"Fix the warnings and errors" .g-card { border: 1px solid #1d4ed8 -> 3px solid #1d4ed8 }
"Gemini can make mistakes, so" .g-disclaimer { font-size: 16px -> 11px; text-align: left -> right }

==

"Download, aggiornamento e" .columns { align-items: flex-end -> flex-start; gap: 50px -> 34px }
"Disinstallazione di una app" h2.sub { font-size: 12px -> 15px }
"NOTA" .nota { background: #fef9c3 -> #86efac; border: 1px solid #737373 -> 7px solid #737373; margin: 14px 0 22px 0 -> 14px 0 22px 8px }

...

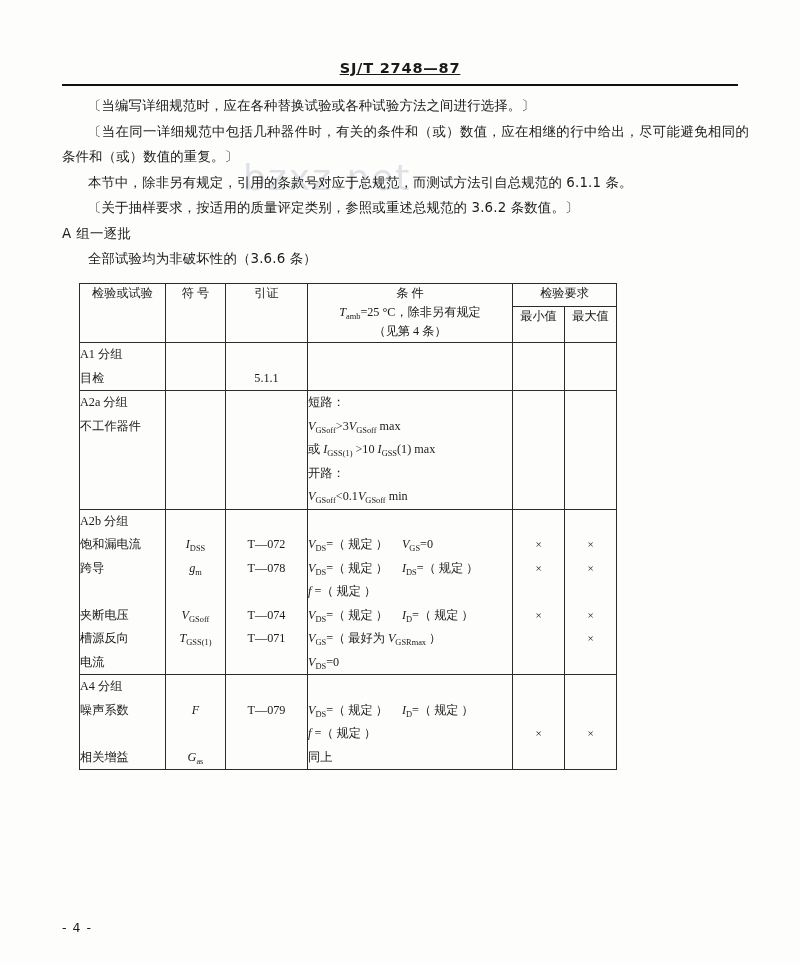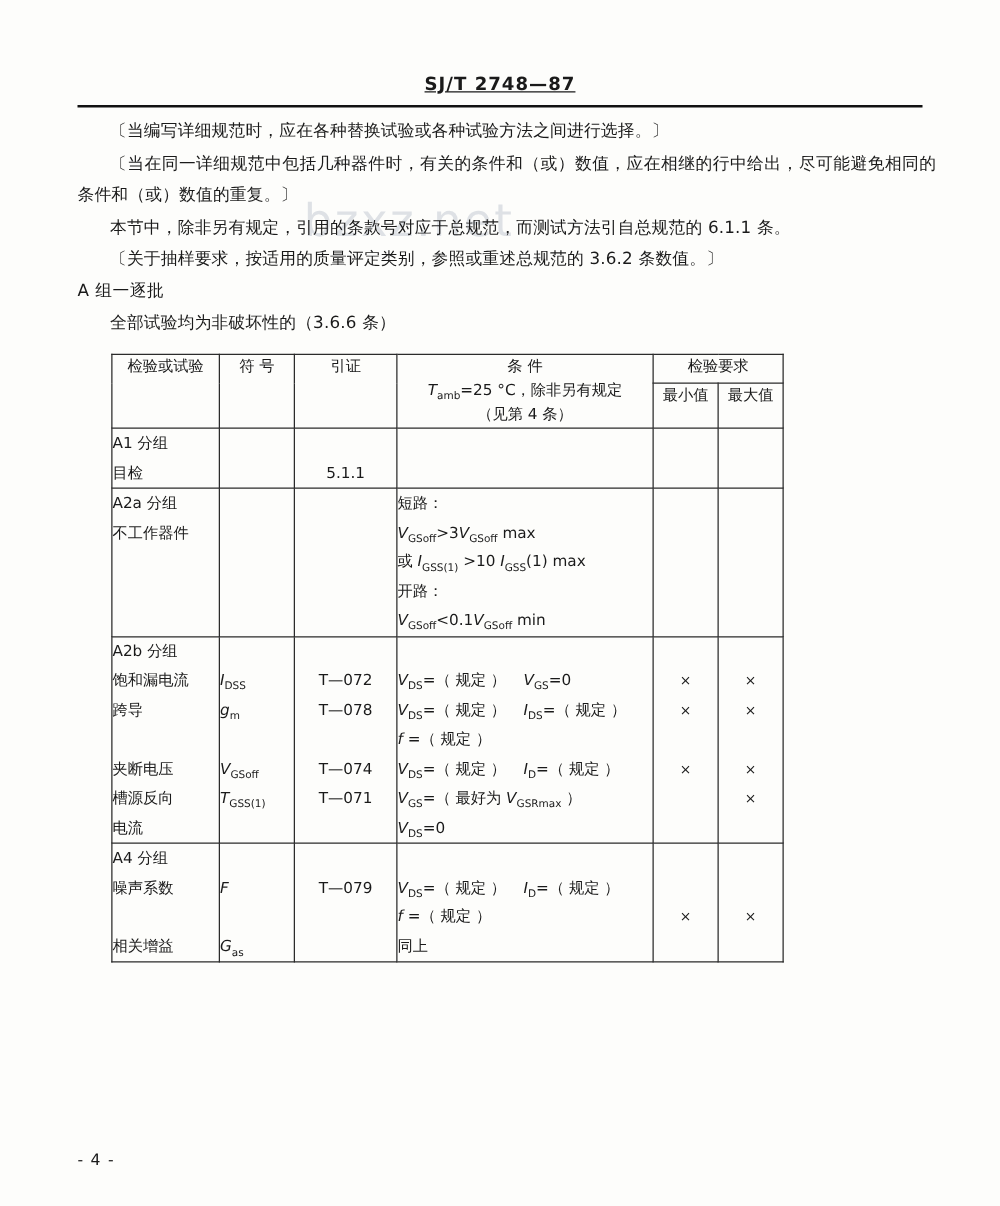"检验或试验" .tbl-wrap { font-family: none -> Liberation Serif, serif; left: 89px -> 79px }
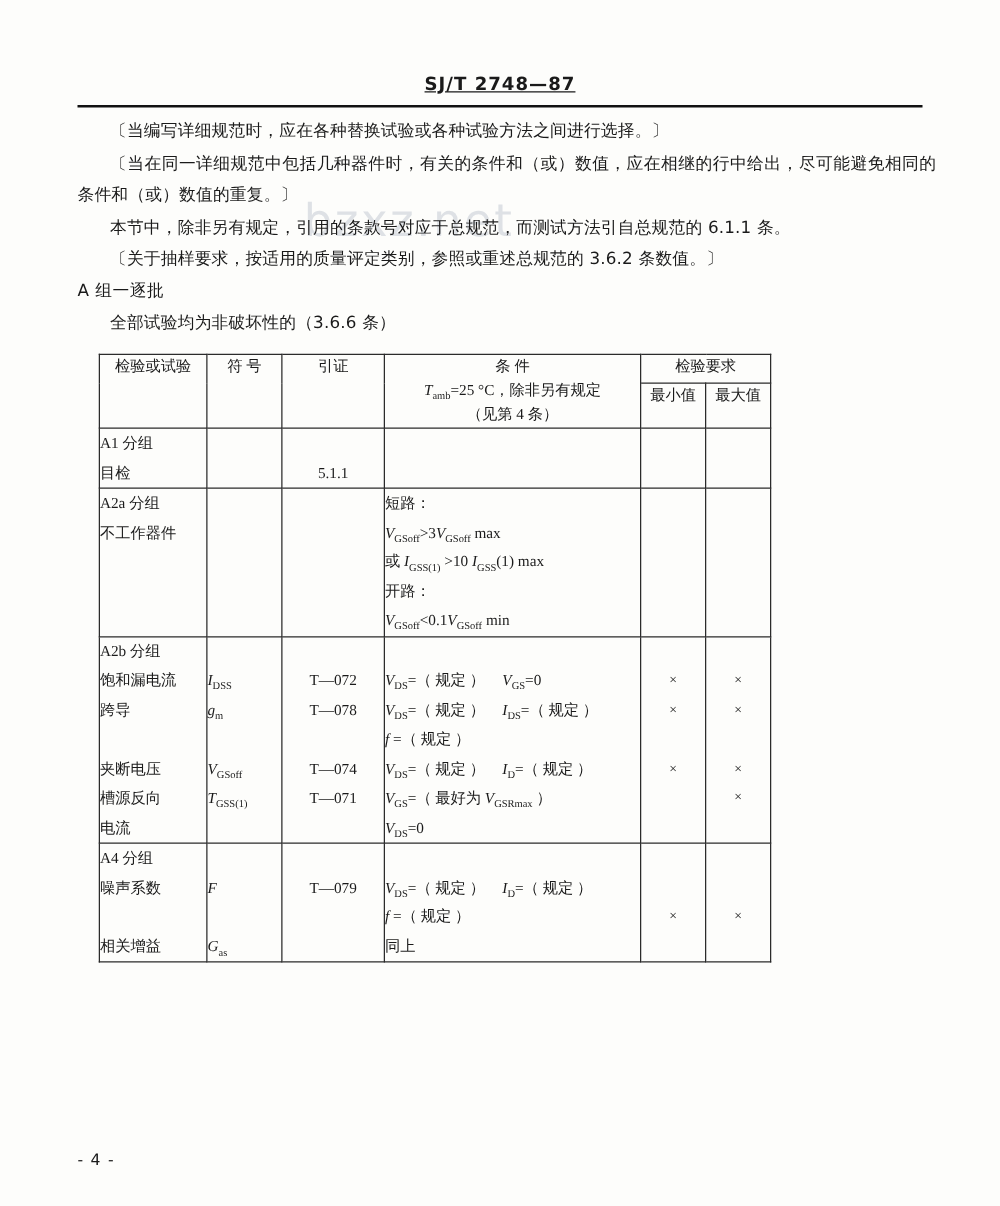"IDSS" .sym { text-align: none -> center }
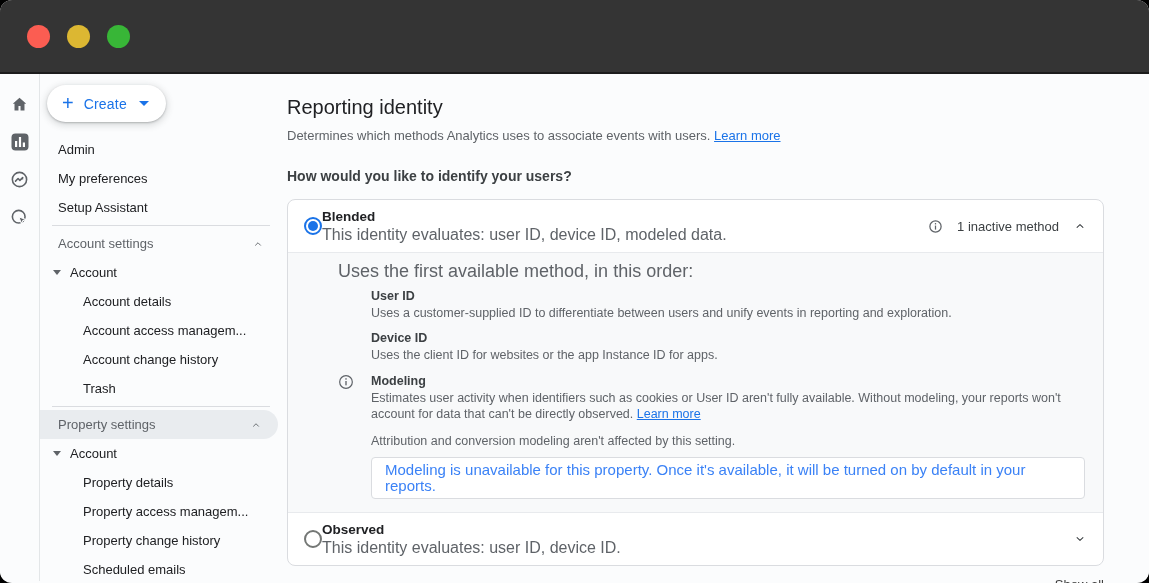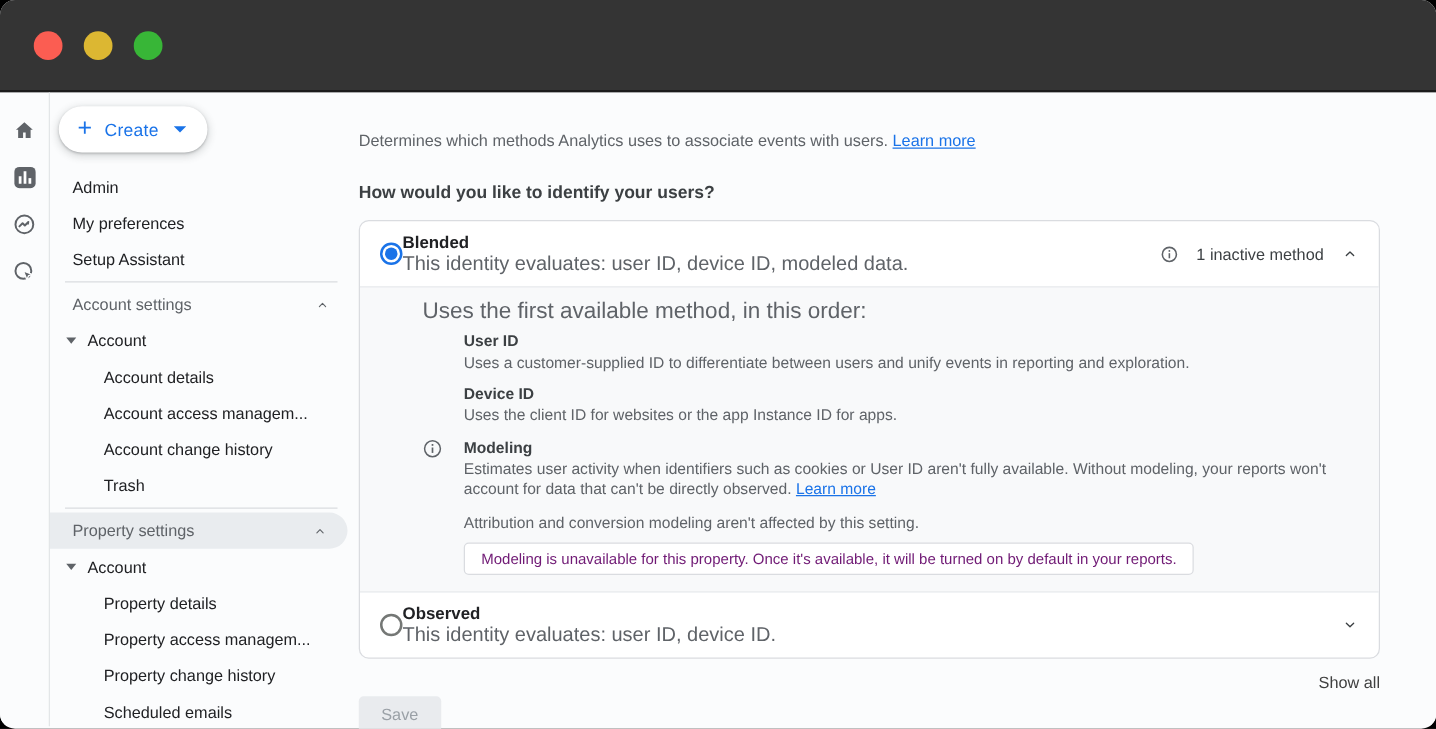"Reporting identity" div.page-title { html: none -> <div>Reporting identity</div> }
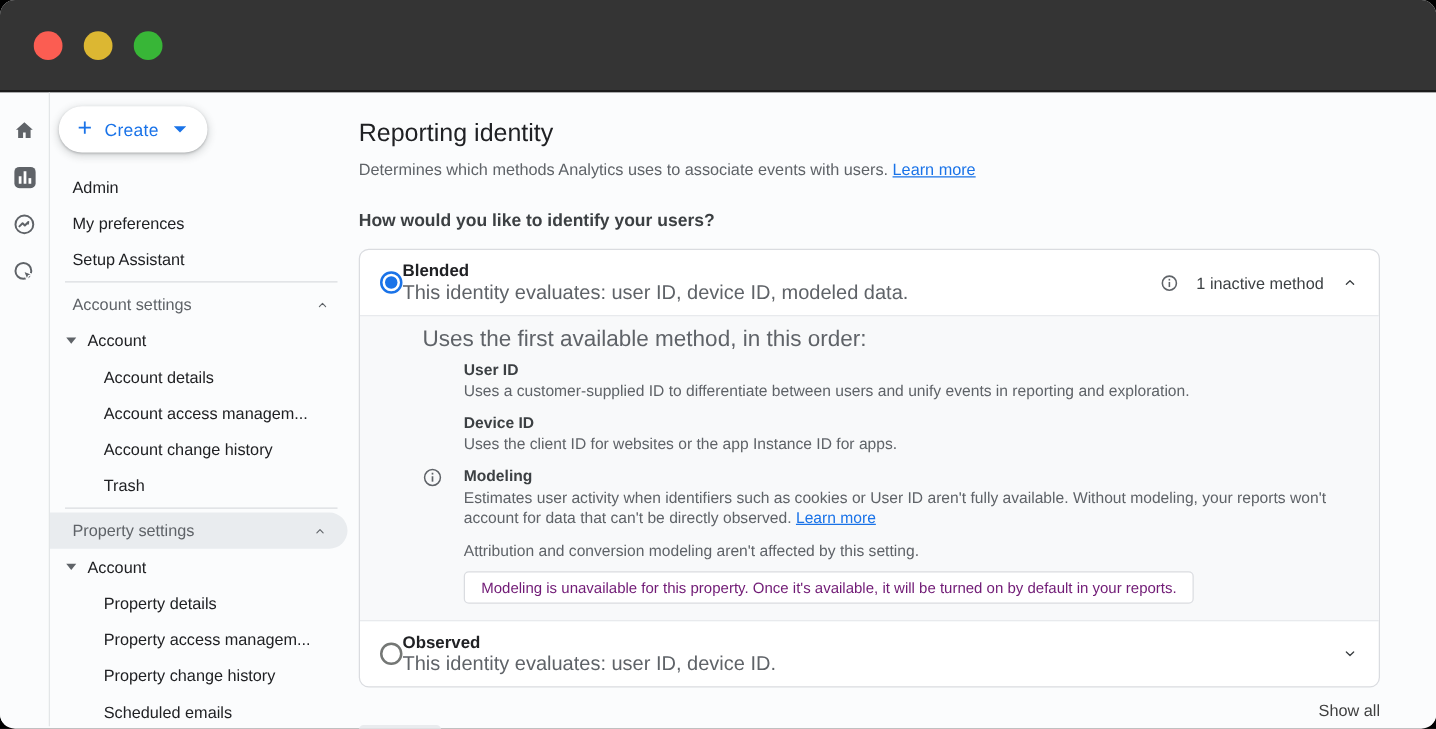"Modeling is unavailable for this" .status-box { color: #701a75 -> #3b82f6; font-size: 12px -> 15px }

Aim of the exercise >> Word for word, write out the lines above running from the one with "html: none ->" up to and including the one with "is unavailable for". Drop any picture.

Output of the exercise >>
"Reporting identity" div.page-title { html: none -> <div>Reporting identity</div> }
"Modeling is unavailable for this" .status-box { color: #701a75 -> #3b82f6; font-size: 12px -> 15px }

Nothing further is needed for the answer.